More uncertainty is expressed by David Kelly, chief global strategist at J.P. Morgan Asset Management, who thinks even partial implementation of Trump’s proposed policies, “would likely result in sharply rising government debt and the potential, in some areas, for building economic and market risks.”

Combining this scenario with the post-election rise in U.S. equity valuations, Kelly thinks, “investors would be well advised to continue to rebalance portfolios both across asset classes and around the world.”

(We just got a preview of that risk when Trump and Musk attempted to eliminate the Federal Government debt limit to keep the government from shutting down before Christmas.)

New policies that seek to spike an already robust economy and market could lead to overheating, fears PIMCO chief investment officer Dan Ivascyn. He notes the sell-off that’s occurring in Treasurys just as risk assets have soared in anticipation of likely tax cuts and universal import tariffs.

With U.S. equities richly valued, Anthony Novara, partner and research director at the $330 billion Chicago-based Fiducient Advisors, doesn’t see many compelling opportunities.

Besides rising inflation concerns under new Republican leadership. NS Partners’ Dingens fears a resurgence of U.S. instability under a Trump presidency that will spread beyond America’s borders.

While gloomy about core European investments, Dingens says Spain, Portugal, Greece, and Ireland are increasingly attractive.

Republican policies to cut regulations and taxes will likely provide a boost to markets and merger activities, says Sussex Partners’ Ghali. But he thinks the potential for broad import tariffs will fuel trade wars and volatility.

Maintaining significant levels of cash, Sussex will keep half its exposure in the U.S. with a portion targeting small- and mid-cap investments. Between one-quarter to one-third of the firm’s exposure remains focused on Asia, with a bias towards under-researched and more thinly traded Japanese stocks. Sussex also is constructive about CTAs focused on niche markets that execute more short-term trades and take little overnight risk.

Even with the likely sharp change in U.S. economic policies and related market implications, Novara doesn’t see Fiducient materially repositioning its current exposure. It intends to sustain half its hedge fund exposure in credit and fixed income strategies, one third in equity market neutral and low-net strategies, and around 10 percent in uncorrelated strategies, including discretionary macro and volatility traders.

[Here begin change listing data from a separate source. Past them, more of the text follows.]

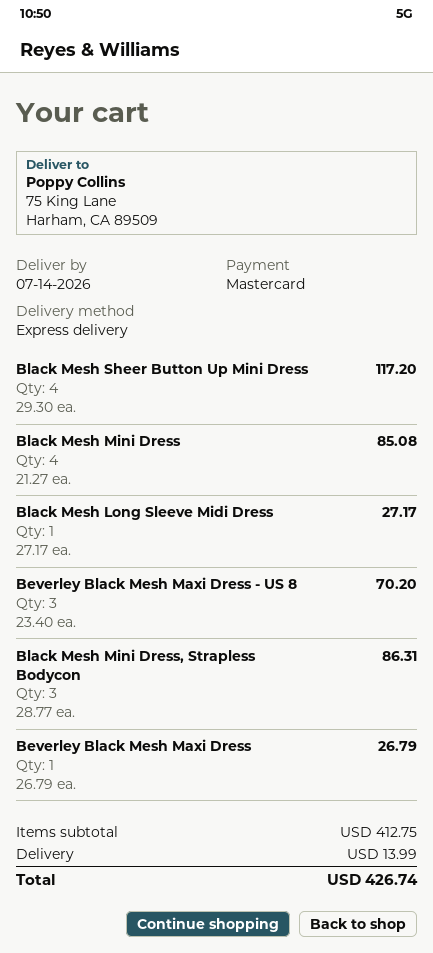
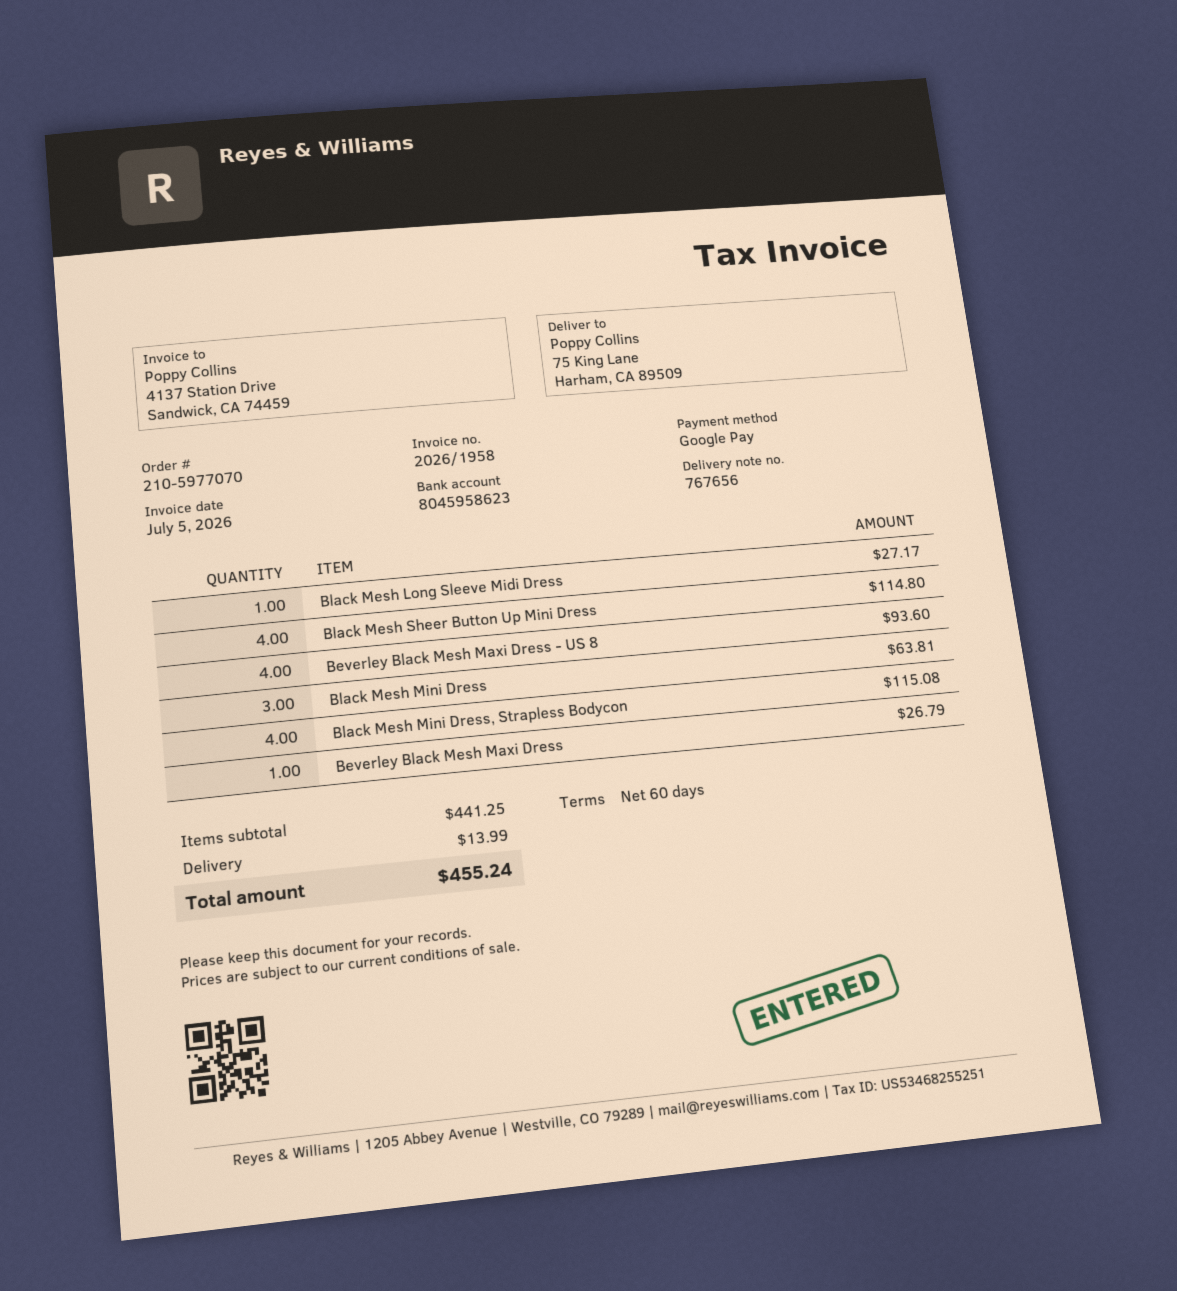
payment method: Mastercard -> Google Pay
Black Mesh Sheer Button Up Mini Dress: 4 for 117.20 -> 4 for 114.80
Black Mesh Mini Dress: 4 for 85.08 -> 3 for 63.81
Beverley Black Mesh Maxi Dress - US 8: 3 for 70.20 -> 4 for 93.60
Black Mesh Mini Dress, Strapless Bodycon: 3 for 86.31 -> 4 for 115.08
subtotal: 412.75 -> 441.25
total: 426.74 -> 455.24

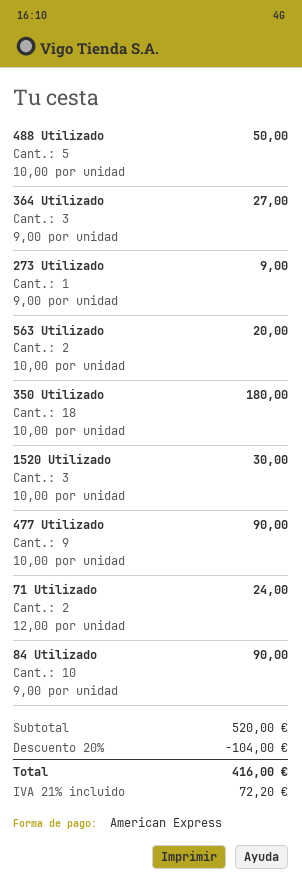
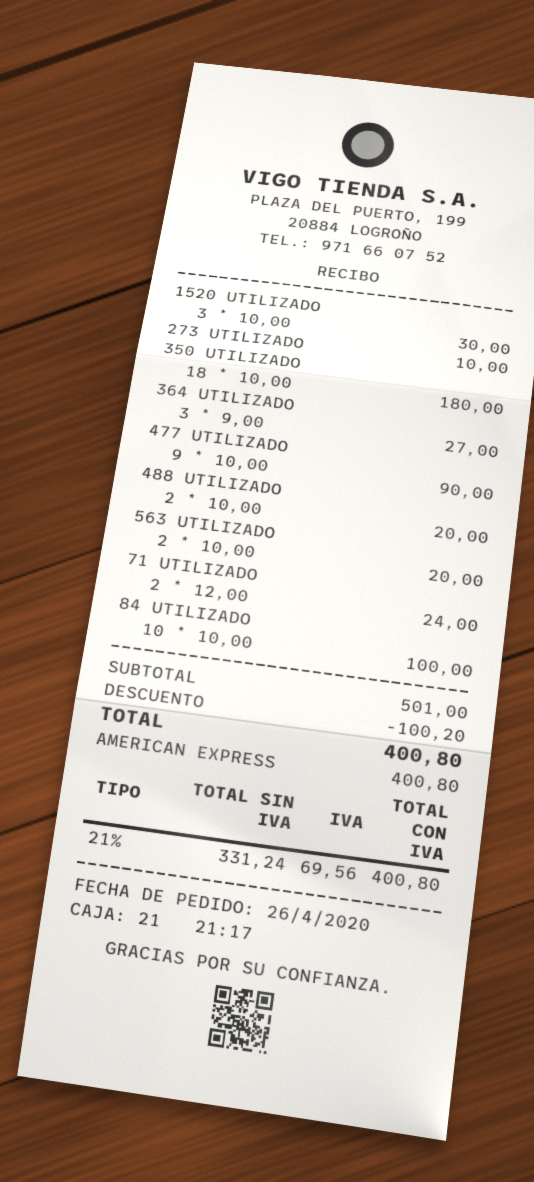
488 Utilizado: 5 x 10.00 = 50.00 -> 2 x 10.00 = 20.00
273 Utilizado: 1 x 9.00 = 9.00 -> 1 x 10.00 = 10.00
84 Utilizado: 10 x 9.00 = 90.00 -> 10 x 10.00 = 100.00
subtotal: 520.00 -> 501.00
discount: 104.00 -> 100.20
tax: 21% = 72.20 -> 21% = 69.56
total: 416.00 -> 400.80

Berkshire Hathaway has stockpiled $325 billion in cash, a record. As David Einhorn recently told investors, Warren Buffett has an uncanny ability to do what even he says can’t be done — time the market.

Einhorn recalls Buffett having closed his fund by the end of the 1960s, sidestepping the ensuing lost decade. He again sold “nearly everything” before the 1987 crash. And he was well positioned to exploit opportunities after the 2008 financial crisis.

For investors who think the current euphoria can’t be wrong, it may be worth noting the thoughts coming out of Omaha.